O desenvolvimento de uma vacina demora muito tempo. Dez a 15 anos era o tempo habitual pré-pandemia. Poucos esperavam vacinas contra o COVID-19 menos de um ano após os primeiros confinamentos. Prevíamos que a pandemia durasse muito mais tempo.

Não vimos todo o progresso no terreno. Os cientistas já estudavam os coronavírus há mais de meio século. A tecnologia médica tornou-se tão avançada e os computadores tão poderosos que o genoma do SARS-CoV-2 foi sequenciado à velocidade da luz.

Os voluntários fizeram fila e os ensaios clínicos foram concluídos rapidamente. A Food and Drug Administration (FDA) dos EUA simplificou o seu processo de aprovação. Em vez do processo habitual de 10 meses para um novo medicamento, a FDA colocou as vacinas contra o coronavírus na frente da fila. A vacina da Pfizer foi avaliada e autorizada em apenas 21 dias.

  • Viés do Conservadorismo: Preferimos informação pré-existente em detrimento de novos dados. Isso pode tornar-nos lentos na reação a informações novas e críticas.
  • Viés do Ancoramento: Ao tomar decisões, muitas vezes concentramos nosso foco em um ponto de referência. Confiamos demais na primeira informação que encontramos. Isso pode consolidar uma narrativa em nossas mentes da qual temos dificuldade em romper, mesmo diante de dados mais novos e melhores. Com as vacinas, nos ancoramos nessa janela estendida de desenvolvimento de vacinas.

Vigiar os nossos próprios vieses

O mercado acionista durante a pandemia foi um verdadeiro festival de vieses. Mas foi também foi uma ótima experiência de laboratório. A grande lição a retirar é que quanto mais conseguirmos eliminar os vieses do nosso processo de investimento, melhores serão os nossos retornos.
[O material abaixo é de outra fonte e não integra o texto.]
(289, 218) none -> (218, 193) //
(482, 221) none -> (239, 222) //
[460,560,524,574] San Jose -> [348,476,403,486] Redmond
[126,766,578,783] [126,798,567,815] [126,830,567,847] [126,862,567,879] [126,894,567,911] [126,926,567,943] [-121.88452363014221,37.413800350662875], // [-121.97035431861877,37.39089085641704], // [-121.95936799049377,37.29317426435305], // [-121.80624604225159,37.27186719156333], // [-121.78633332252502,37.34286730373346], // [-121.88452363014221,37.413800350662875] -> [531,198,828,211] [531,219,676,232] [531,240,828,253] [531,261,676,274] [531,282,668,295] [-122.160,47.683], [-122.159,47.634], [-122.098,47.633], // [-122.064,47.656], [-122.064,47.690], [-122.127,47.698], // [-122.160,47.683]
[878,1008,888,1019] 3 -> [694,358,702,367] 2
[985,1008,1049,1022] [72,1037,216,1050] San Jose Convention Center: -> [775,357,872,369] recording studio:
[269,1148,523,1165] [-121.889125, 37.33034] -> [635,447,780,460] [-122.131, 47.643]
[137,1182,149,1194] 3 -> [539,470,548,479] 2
A pergunta é: vamos aprender com o mercado acionista da pandemia? Esperemos que sim. Mas não apostemos nisso. As nossas memórias são assustadoramente curtas. É por isso que é útil manter um diário dos erros que cometemos para nos ajudar a recordar as motivações e os processos de pensamento por trás das decisões de investimento que não correram bem. O meu diário pessoal cresceu muito desde março de 2020. No entanto, é um recurso valiosíssimo e vou refletir nestes vieses durante muito tempo.

Ou então, provavelmente, isto é apenas outro viés.